#### WORK TO BE COMPLETED
Verbatim reproduction of the entries is required; images must be omitted.

#### RECORDS SHOWN
*** Begin section ***

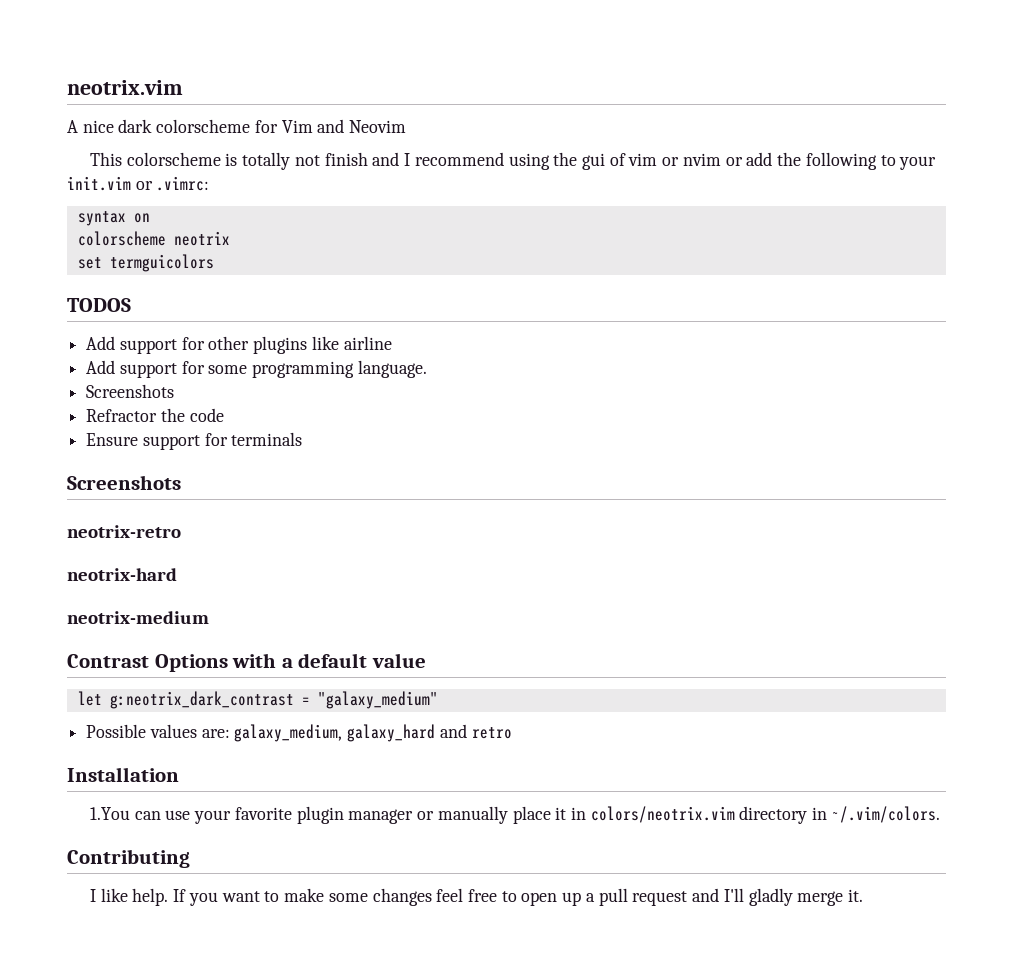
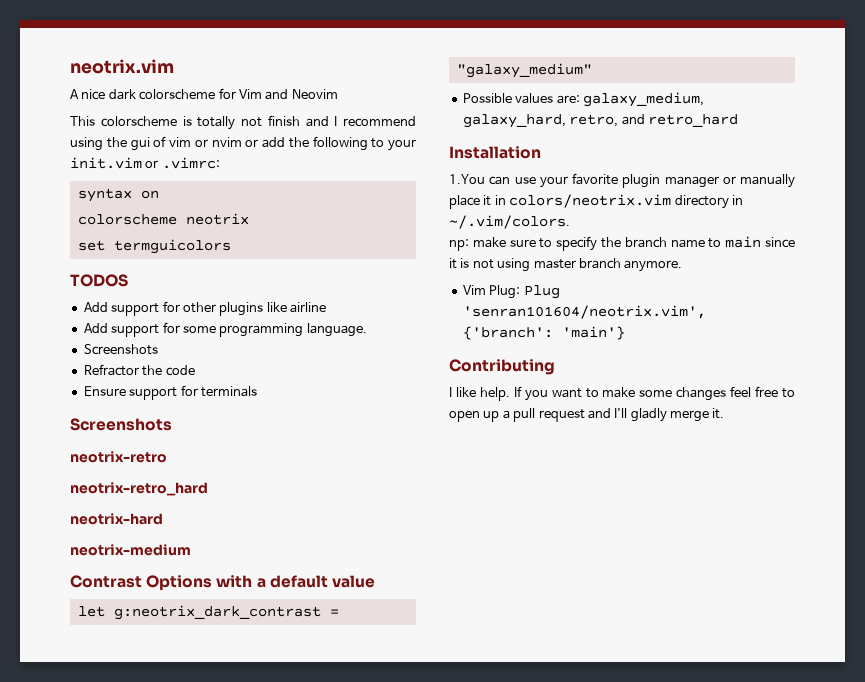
+ neotrix-retro_hard
- Possible values are: galaxy_medium, galaxy_hard and retro
+ Possible values are: galaxy_medium, galaxy_hard, retro, and retro_hard
+ np: make sure to specify the branch name to main since it is not using master branch anymore.
+ Vim Plug: Plug 'senran101604/neotrix.vim', {'branch': 'main'}

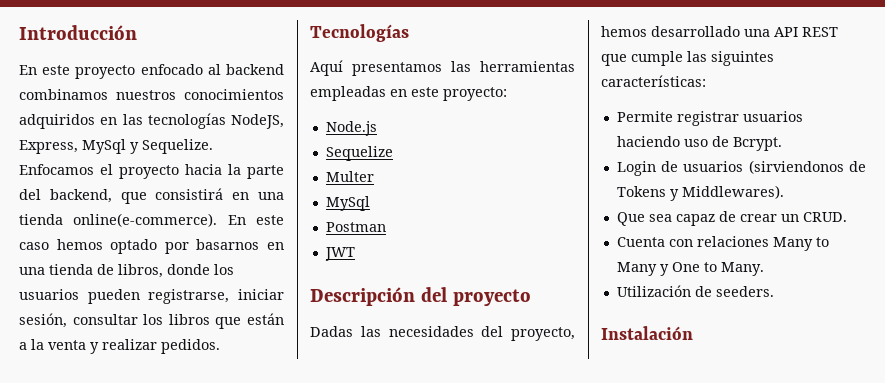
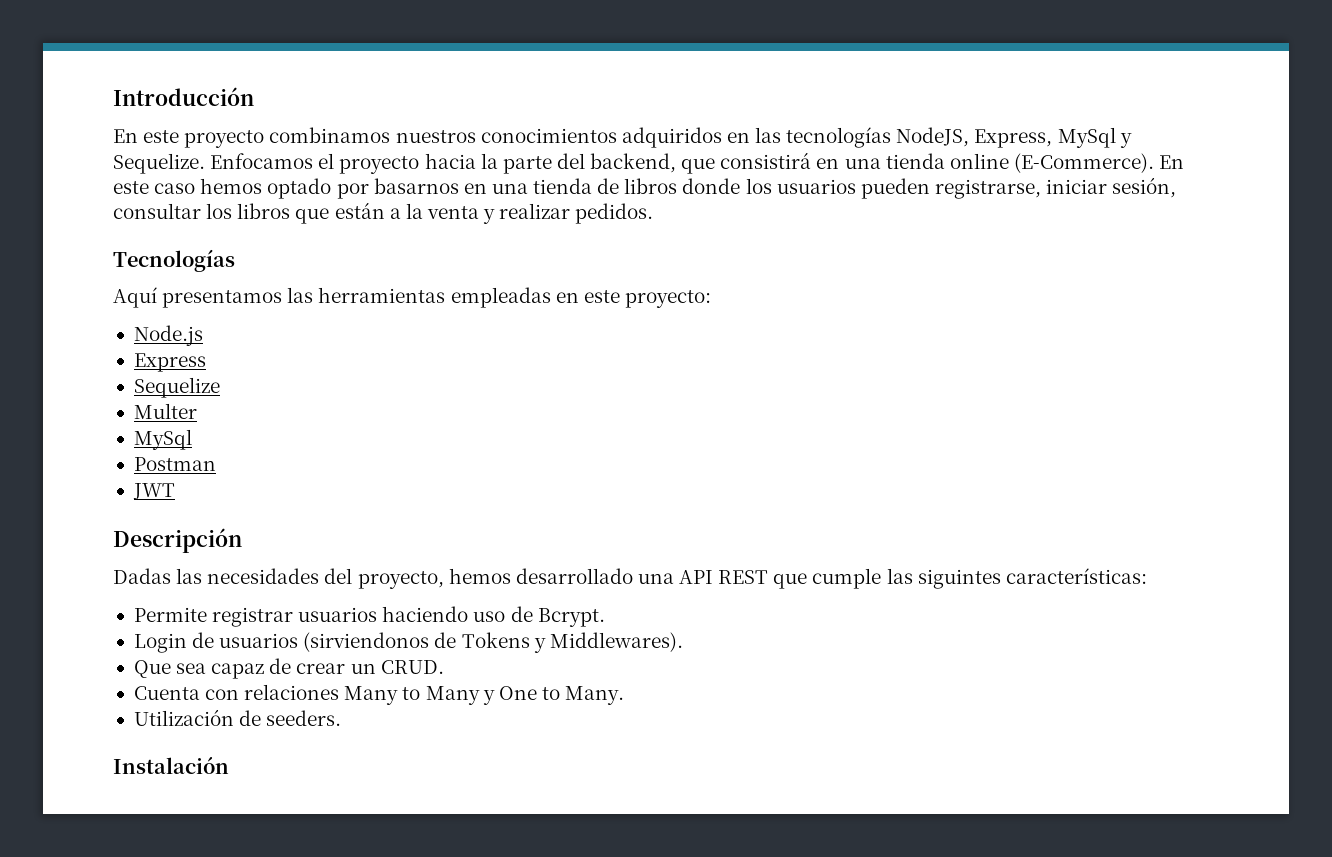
- En este proyecto enfocado al backend combinamos nuestros conocimientos adquiridos en las tecnologías NodeJS, Express, MySql y Sequelize.
+ En este proyecto combinamos nuestros conocimientos adquiridos en las tecnologías NodeJS, Express, MySql y Sequelize.
- Enfocamos el proyecto hacia la parte del backend, que consistirá en una tienda online(e-commerce).
+ Enfocamos el proyecto hacia la parte del backend, que consistirá en una tienda online (E-Commerce).
- En este caso hemos optado por basarnos en una tienda de libros, donde los usuarios pueden registrarse, iniciar sesión, consultar los libros que están a la venta y realizar pedidos.
+ En este caso hemos optado por basarnos en una tienda de libros donde los usuarios pueden registrarse, iniciar sesión, consultar los libros que están a la venta y realizar pedidos.
+ Express
- Descripción del proyecto
+ Descripción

*** End section ***

#### EXERCISE RESULT
+ neotrix-retro_hard
- Possible values are: galaxy_medium, galaxy_hard and retro
+ Possible values are: galaxy_medium, galaxy_hard, retro, and retro_hard
+ np: make sure to specify the branch name to main since it is not using master branch anymore.
+ Vim Plug: Plug 'senran101604/neotrix.vim', {'branch': 'main'}

- En este proyecto enfocado al backend combinamos nuestros conocimientos adquiridos en las tecnologías NodeJS, Express, MySql y Sequelize.
+ En este proyecto combinamos nuestros conocimientos adquiridos en las tecnologías NodeJS, Express, MySql y Sequelize.
- Enfocamos el proyecto hacia la parte del backend, que consistirá en una tienda online(e-commerce).
+ Enfocamos el proyecto hacia la parte del backend, que consistirá en una tienda online (E-Commerce).
- En este caso hemos optado por basarnos en una tienda de libros, donde los usuarios pueden registrarse, iniciar sesión, consultar los libros que están a la venta y realizar pedidos.
+ En este caso hemos optado por basarnos en una tienda de libros donde los usuarios pueden registrarse, iniciar sesión, consultar los libros que están a la venta y realizar pedidos.
+ Express
- Descripción del proyecto
+ Descripción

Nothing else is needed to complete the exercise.